MongoDB Compatibility

  • Purpose: Run MongoDB workloads with minimal changes.
  • Features:
    • Supports MongoDB drivers, tools (e.g., mongodump).
    • Not all MongoDB features (e.g., no sharding, limited aggregation pipeline).
  • Explanation: Drop-in for most apps—check compatibility for advanced features.

Key Notes:

  • Exam Relevance: Understand cluster model and MongoDB compatibility.
  • Mastery Tip: Compare DocumentDB vs. MongoDB self-managed (e.g., on EC2).

2. DocumentDB Performance Features

DocumentDB supports high-performing NoSQL workloads.

Low Latency

  • Purpose: Fast document reads/writes.
  • Features: Millisecond latency, SSD-based storage.
  • Explanation: Optimized for JSON queries—e.g., find user by userId.

Read Replicas

  • Purpose: Scale read traffic.
  • Features:
    • Up to 15 replicas, sub-second replication lag.
    • Auto-scaling replicas based on load.
    • Cross-region replicas for global reads.
  • Explanation: Offloads queries—e.g., analytics on replica, writes on primary.

Indexing

  • Purpose: Speed up queries.
  • Types:
    • Primary index (unique key).
    • Secondary indexes (single field, compound, multikey).
    • Explanation: E.g., index on email for fast lookups.
  • Limit: 64 indexes per collection.
  • Explanation: Balance indexes—too many slow writes.

Global Clusters

  • Purpose: Low-latency reads across regions.
  • How It Works: Primary Region (read/write), secondary Regions (read-only, < 1s lag).
  • Explanation: Similar to Aurora Global Database—e.g., U.S. writes, EU reads.

Key Notes:

  • Performance: Replicas + indexes = scalable queries.
  • Exam Tip: Know read replica setup for read-heavy apps.
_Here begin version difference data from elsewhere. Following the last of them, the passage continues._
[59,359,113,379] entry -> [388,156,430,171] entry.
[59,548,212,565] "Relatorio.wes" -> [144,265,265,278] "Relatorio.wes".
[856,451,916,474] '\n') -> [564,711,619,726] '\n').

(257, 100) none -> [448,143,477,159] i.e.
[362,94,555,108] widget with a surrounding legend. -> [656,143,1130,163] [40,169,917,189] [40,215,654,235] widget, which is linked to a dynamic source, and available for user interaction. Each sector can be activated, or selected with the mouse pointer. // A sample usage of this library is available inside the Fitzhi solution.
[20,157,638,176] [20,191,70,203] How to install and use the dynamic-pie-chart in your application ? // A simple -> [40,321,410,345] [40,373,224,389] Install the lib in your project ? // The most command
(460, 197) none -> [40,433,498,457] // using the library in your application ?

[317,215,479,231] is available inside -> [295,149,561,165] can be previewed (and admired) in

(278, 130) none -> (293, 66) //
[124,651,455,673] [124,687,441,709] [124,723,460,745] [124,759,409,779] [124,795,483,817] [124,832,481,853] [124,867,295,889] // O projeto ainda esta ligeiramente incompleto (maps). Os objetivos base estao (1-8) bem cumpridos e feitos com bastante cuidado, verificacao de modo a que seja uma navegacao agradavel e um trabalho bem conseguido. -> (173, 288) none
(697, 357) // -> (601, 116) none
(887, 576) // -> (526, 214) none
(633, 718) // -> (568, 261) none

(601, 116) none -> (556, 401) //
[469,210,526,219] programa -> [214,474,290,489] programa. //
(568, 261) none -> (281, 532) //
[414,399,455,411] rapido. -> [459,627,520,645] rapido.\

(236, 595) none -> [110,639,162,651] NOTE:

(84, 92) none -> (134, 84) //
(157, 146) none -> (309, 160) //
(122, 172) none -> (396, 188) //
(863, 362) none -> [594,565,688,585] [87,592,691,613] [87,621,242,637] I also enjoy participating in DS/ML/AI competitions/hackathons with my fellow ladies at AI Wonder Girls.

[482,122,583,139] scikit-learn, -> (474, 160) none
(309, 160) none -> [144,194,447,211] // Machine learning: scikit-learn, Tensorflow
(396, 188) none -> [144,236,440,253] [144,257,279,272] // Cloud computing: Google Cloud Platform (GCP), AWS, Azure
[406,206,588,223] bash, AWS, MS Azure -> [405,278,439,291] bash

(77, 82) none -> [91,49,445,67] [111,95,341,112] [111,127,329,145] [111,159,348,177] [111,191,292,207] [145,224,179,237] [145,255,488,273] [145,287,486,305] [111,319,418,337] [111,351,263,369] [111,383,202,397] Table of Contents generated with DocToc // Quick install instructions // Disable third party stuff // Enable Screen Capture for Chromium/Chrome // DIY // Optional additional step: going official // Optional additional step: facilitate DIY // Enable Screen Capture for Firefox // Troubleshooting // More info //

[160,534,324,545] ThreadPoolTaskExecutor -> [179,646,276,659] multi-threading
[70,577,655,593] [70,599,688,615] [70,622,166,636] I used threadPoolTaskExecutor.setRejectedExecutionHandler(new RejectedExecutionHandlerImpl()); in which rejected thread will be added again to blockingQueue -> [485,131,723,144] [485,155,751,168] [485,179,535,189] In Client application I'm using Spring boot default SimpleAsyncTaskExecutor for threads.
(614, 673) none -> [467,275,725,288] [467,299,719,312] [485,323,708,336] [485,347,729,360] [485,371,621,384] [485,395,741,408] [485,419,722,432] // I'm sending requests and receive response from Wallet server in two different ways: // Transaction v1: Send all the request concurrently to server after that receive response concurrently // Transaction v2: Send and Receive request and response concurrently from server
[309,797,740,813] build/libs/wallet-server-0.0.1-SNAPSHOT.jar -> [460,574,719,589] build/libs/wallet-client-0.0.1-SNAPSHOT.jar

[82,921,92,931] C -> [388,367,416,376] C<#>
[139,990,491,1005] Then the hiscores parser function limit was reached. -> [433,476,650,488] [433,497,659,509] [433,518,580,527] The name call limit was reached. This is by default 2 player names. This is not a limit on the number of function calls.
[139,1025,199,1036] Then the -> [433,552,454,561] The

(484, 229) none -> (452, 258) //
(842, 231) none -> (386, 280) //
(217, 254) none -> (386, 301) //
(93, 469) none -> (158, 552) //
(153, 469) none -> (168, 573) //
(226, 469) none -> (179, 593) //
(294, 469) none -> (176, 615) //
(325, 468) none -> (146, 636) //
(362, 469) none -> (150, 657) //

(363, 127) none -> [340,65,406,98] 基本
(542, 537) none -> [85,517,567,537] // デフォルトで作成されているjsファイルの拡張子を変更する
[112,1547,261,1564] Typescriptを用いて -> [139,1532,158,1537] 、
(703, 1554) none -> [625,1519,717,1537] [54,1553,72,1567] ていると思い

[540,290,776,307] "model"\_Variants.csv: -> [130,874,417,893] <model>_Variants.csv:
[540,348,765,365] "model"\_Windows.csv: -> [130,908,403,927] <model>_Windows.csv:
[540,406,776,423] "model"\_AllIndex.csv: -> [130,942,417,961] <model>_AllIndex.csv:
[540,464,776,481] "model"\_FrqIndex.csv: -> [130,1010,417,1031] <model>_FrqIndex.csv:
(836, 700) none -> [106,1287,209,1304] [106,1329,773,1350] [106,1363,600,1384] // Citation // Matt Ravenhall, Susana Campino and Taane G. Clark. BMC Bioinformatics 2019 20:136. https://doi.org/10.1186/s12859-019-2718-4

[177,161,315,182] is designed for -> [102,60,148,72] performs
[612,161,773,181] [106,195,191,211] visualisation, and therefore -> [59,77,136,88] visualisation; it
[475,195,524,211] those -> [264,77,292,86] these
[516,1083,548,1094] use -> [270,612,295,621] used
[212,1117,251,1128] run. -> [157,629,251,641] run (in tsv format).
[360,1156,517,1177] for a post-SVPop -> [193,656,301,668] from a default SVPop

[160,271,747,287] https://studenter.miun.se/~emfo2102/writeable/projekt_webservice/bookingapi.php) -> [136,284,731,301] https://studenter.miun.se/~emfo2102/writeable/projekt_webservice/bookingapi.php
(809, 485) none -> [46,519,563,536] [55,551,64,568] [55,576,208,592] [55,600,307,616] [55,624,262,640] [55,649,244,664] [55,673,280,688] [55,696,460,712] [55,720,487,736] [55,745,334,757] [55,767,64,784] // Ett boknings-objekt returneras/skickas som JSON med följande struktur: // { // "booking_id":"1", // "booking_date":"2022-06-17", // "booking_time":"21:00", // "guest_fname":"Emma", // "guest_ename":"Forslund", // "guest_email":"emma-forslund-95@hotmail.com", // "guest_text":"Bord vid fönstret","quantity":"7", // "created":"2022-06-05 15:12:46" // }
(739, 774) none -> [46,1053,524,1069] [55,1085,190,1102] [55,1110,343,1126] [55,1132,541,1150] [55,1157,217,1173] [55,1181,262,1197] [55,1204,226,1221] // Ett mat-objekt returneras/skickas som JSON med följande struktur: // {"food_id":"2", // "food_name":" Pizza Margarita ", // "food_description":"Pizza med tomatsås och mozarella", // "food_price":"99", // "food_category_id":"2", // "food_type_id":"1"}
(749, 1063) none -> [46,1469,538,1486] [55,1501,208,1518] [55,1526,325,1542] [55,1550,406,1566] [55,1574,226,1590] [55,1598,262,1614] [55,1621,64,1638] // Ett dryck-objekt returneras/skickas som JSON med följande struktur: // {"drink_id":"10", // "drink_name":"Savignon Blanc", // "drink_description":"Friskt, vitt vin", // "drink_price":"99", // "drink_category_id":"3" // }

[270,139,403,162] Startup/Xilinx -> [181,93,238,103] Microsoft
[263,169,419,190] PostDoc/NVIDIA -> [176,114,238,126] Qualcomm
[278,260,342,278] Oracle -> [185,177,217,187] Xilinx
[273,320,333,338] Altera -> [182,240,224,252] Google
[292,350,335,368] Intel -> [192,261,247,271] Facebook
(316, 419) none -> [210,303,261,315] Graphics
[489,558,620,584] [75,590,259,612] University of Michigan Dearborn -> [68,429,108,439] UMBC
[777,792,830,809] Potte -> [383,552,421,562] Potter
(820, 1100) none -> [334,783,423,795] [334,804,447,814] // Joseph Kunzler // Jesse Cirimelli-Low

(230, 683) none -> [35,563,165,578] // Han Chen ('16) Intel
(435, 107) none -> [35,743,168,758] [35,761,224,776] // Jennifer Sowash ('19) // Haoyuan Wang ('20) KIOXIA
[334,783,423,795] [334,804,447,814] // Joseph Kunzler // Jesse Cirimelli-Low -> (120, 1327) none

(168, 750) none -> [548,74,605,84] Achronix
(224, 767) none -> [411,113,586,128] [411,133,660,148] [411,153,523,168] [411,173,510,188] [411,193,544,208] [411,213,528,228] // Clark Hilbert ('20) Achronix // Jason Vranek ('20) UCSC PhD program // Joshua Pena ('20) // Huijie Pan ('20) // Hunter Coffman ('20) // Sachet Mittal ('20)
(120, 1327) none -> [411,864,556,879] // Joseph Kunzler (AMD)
3. DocumentDB Resilience Features

Resilience ensures high availability and data recovery.

Multi-AZ Storage

  • Purpose: Survive AZ failures.
  • How It Works: 6 copies across 3 AZs, tolerates 2 copy losses.
  • Explanation: Built-in—no Multi-AZ config needed (unlike RDS).

Failover

  • Purpose: High availability.
  • How It Works:
    • Primary fails, replica promoted in ~30-120 seconds.
    • Automatic DNS switch.
  • Explanation: Fast due to shared storage—similar to Aurora.

Backups

  • Automated:
    • Continuous, restore to any point in last 35 days.
    • Stored in S3, incremental.
    • Explanation: PITR for granular recovery—e.g., undo bad update.
  • Manual Snapshots:
    • User-triggered, persist until deleted.
    • Explanation: Use for long-term backups, cross-region copy.

Global Clusters

  • Purpose: Regional DR.
  • Explanation: Promote secondary Region to primary if needed—manual process.

Key Notes:

  • Resilience: 6-copy storage + fast failover = robust HA.
  • Exam Tip: Compare failover time (~30-120s) vs. RDS (~1-2 min).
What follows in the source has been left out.